= What you need to do =
Transcribe the records in full; omit images.

= Provided records =
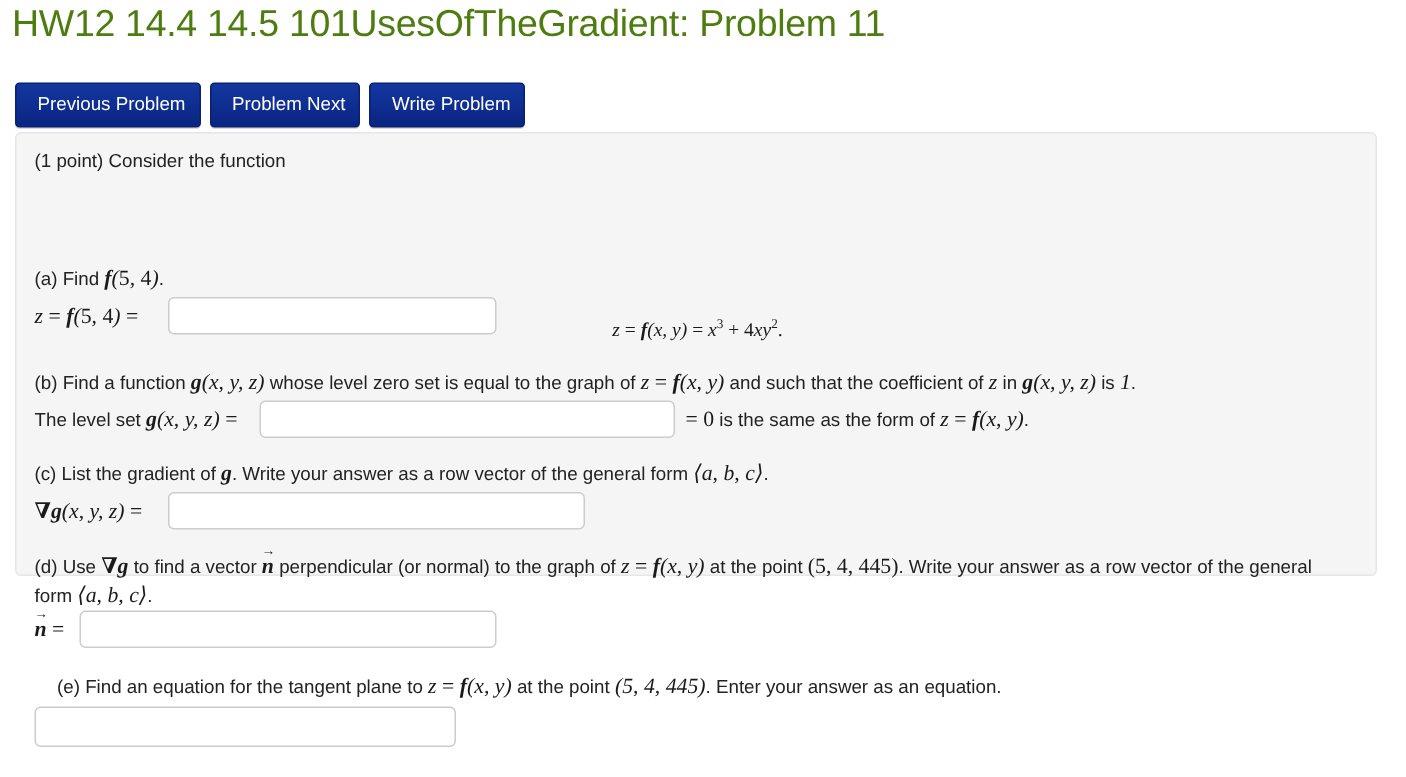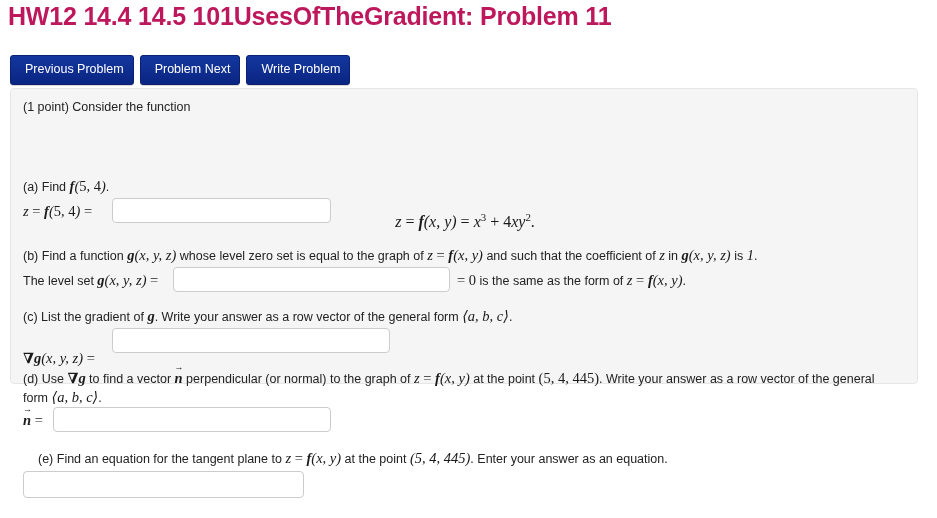--- a/index.html
+++ b/index.html
@@ -28,9 +28,9 @@
     left: 8px;
     top: 2px;
     font-size: 25px;
-    font-weight: bold;
+    font-weight: normal;
     letter-spacing: -0.2px;
-    color: #be185d;
+    color: #4d7c0f;
     white-space: nowrap;
     font-family: "Liberation Sans", sans-serif;
   }

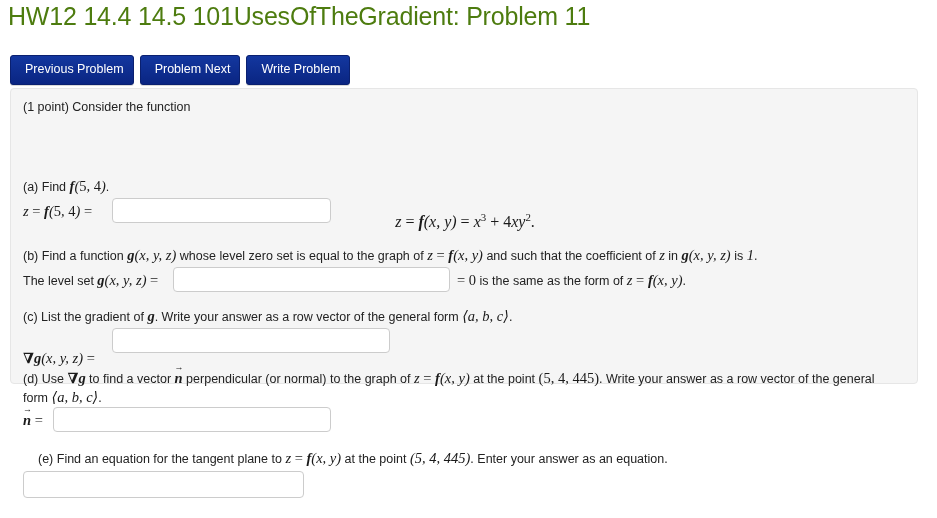--- a/index.html
+++ b/index.html
@@ -164,7 +164,7 @@
     <div class="blk" style="left:12px; top:10px;">(1 point) Consider the function</div>
 
     <div class="display-eq">
-      <span class="m" style="font-size:16px;">z <span class="up">=</span> <span style="font-weight:bold;">f</span>(x, y) <span class="up">=</span> x<span class="sup num">3</span> <span class="up">+</span> <span class="num">4</span>xy<span class="sup num">2</span><span class="up">.</span></span>
+      <span class="m" style="font-size:13px;">z <span class="up">=</span> <span style="font-weight:bold;">f</span>(x, y) <span class="up">=</span> x<span class="sup num">3</span> <span class="up">+</span> <span class="num">4</span>xy<span class="sup num">2</span><span class="up">.</span></span>
       
     </div>
 

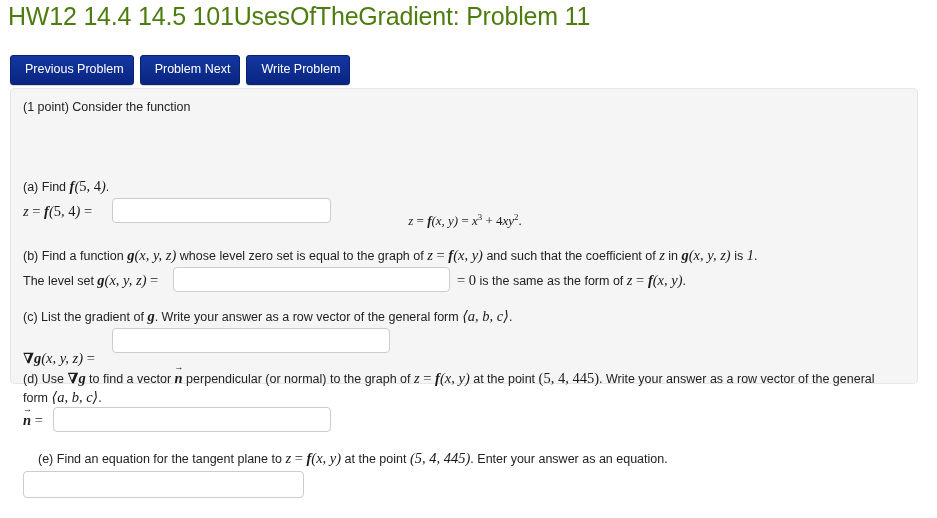--- a/index.html
+++ b/index.html
@@ -198,7 +198,7 @@
       <span>(c) List the gradient of </span><span class="m bold">g</span><span>. Write your answer as a row vector of the general form </span><span class="m">⟨a, b, c⟩</span><span>.</span>
     </div>
 
-    <div class="blk inline-label" style="left:12px; top:243px;margin-top:17px;">
+    <div class="blk inline-label" style="left:12px; top:243px;">
       <span class="m"><span class="up bold">∇</span><span class="bold">g</span>(x, y, z) <span class="up">=</span></span>
       
     </div>

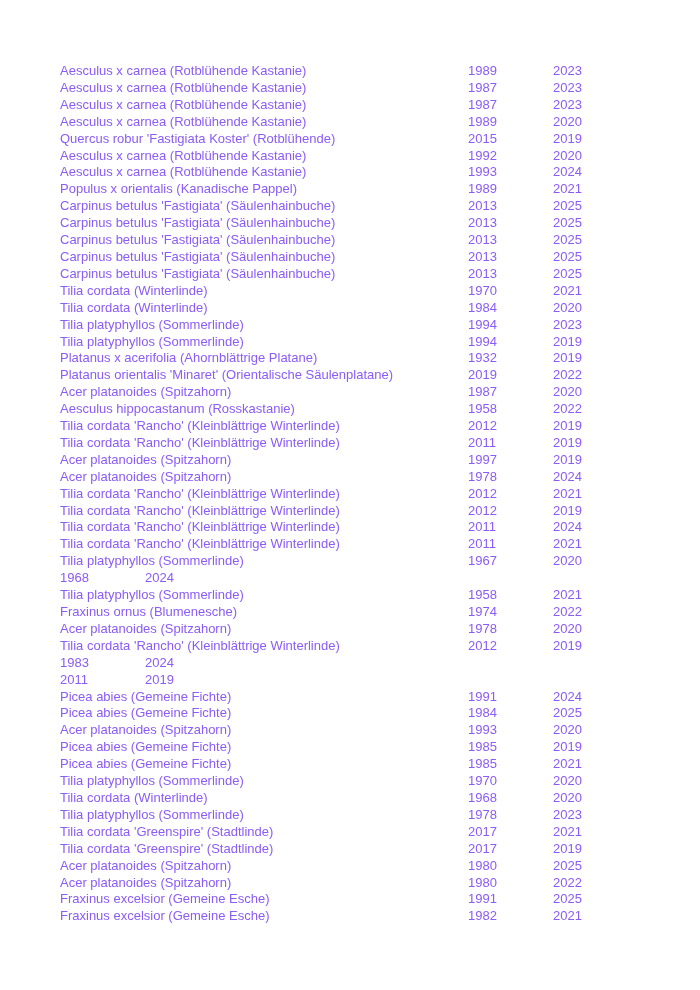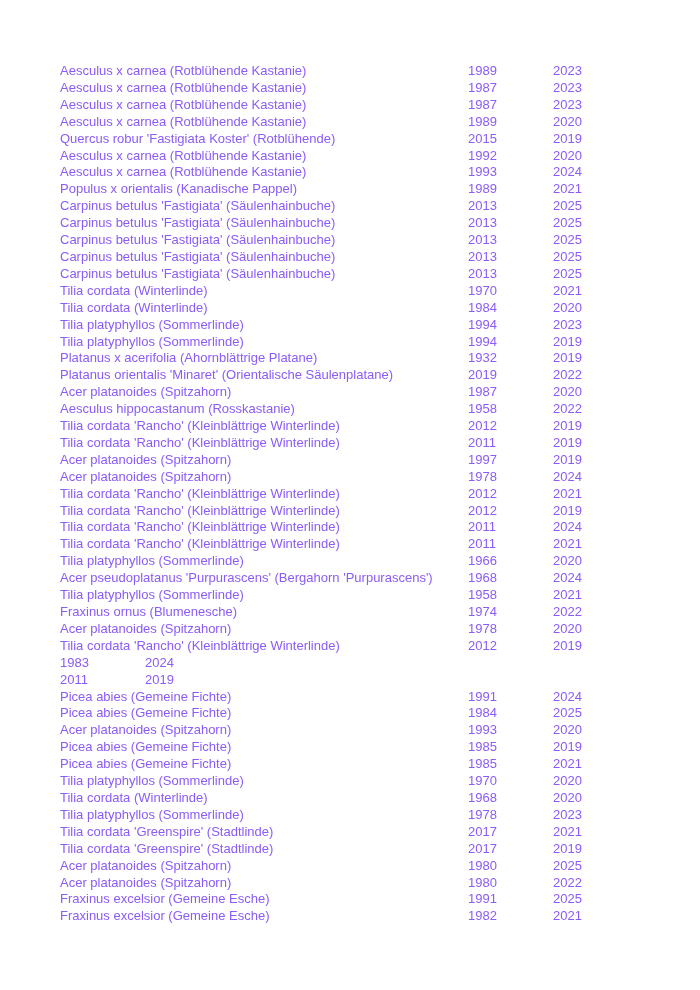--- a/index.html
+++ b/index.html
@@ -222,7 +222,7 @@
 
   <div class="row">
     <span class="cell-name">Tilia platyphyllos (Sommerlinde)</span>
-    <span class="cell-year1">1966</span>
+    <span class="cell-year1">1967</span>
     <span class="cell-year2">2020</span>
   </div>
 

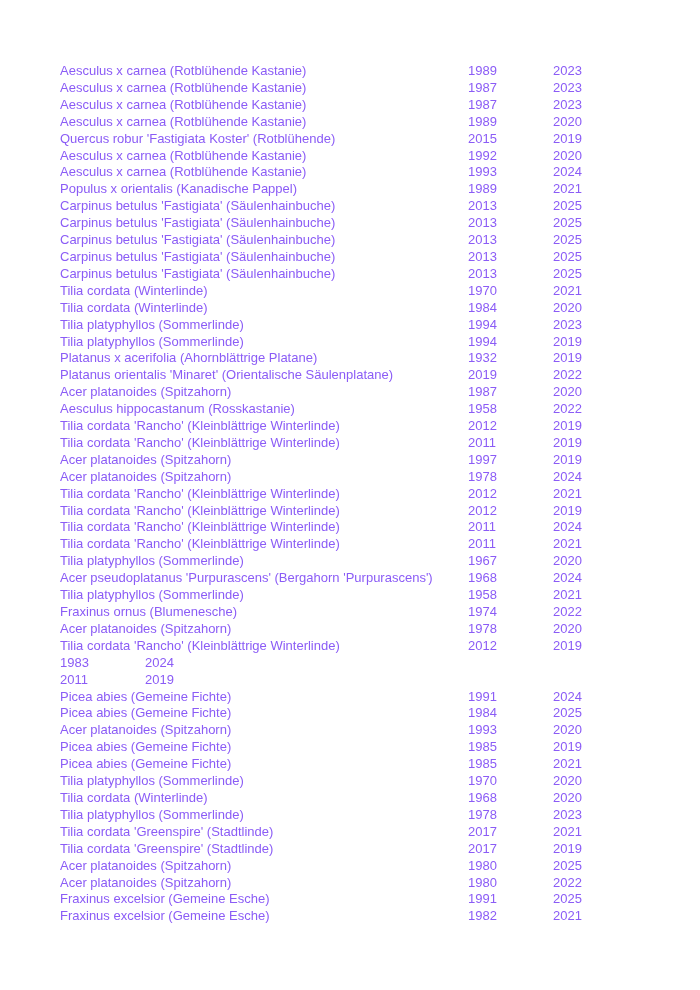--- a/index.html
+++ b/index.html
@@ -227,7 +227,6 @@
   </div>
 
   <div class="row">
-    <span class="cell-name">Acer pseudoplatanus 'Purpurascens' (Bergahorn 'Purpurascens')</span>
     <span class="cell-year1">1968</span>
     <span class="cell-year2">2024</span>
   </div>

= Expected answer =
--- a/index.html
+++ b/index.html
@@ -28,9 +28,9 @@
     left: 8px;
     top: 2px;
     font-size: 25px;
-    font-weight: bold;
+    font-weight: normal;
     letter-spacing: -0.2px;
-    color: #be185d;
+    color: #4d7c0f;
     white-space: nowrap;
     font-family: "Liberation Sans", sans-serif;
   }

--- a/index.html
+++ b/index.html
@@ -164,7 +164,7 @@
     <div class="blk" style="left:12px; top:10px;">(1 point) Consider the function</div>
 
     <div class="display-eq">
-      <span class="m" style="font-size:16px;">z <span class="up">=</span> <span style="font-weight:bold;">f</span>(x, y) <span class="up">=</span> x<span class="sup num">3</span> <span class="up">+</span> <span class="num">4</span>xy<span class="sup num">2</span><span class="up">.</span></span>
+      <span class="m" style="font-size:13px;">z <span class="up">=</span> <span style="font-weight:bold;">f</span>(x, y) <span class="up">=</span> x<span class="sup num">3</span> <span class="up">+</span> <span class="num">4</span>xy<span class="sup num">2</span><span class="up">.</span></span>
       
     </div>
 

--- a/index.html
+++ b/index.html
@@ -198,7 +198,7 @@
       <span>(c) List the gradient of </span><span class="m bold">g</span><span>. Write your answer as a row vector of the general form </span><span class="m">⟨a, b, c⟩</span><span>.</span>
     </div>
 
-    <div class="blk inline-label" style="left:12px; top:243px;margin-top:17px;">
+    <div class="blk inline-label" style="left:12px; top:243px;">
       <span class="m"><span class="up bold">∇</span><span class="bold">g</span>(x, y, z) <span class="up">=</span></span>
       
     </div>

--- a/index.html
+++ b/index.html
@@ -222,7 +222,7 @@
 
   <div class="row">
     <span class="cell-name">Tilia platyphyllos (Sommerlinde)</span>
-    <span class="cell-year1">1966</span>
+    <span class="cell-year1">1967</span>
     <span class="cell-year2">2020</span>
   </div>
 

--- a/index.html
+++ b/index.html
@@ -227,7 +227,6 @@
   </div>
 
   <div class="row">
-    <span class="cell-name">Acer pseudoplatanus 'Purpurascens' (Bergahorn 'Purpurascens')</span>
     <span class="cell-year1">1968</span>
     <span class="cell-year2">2024</span>
   </div>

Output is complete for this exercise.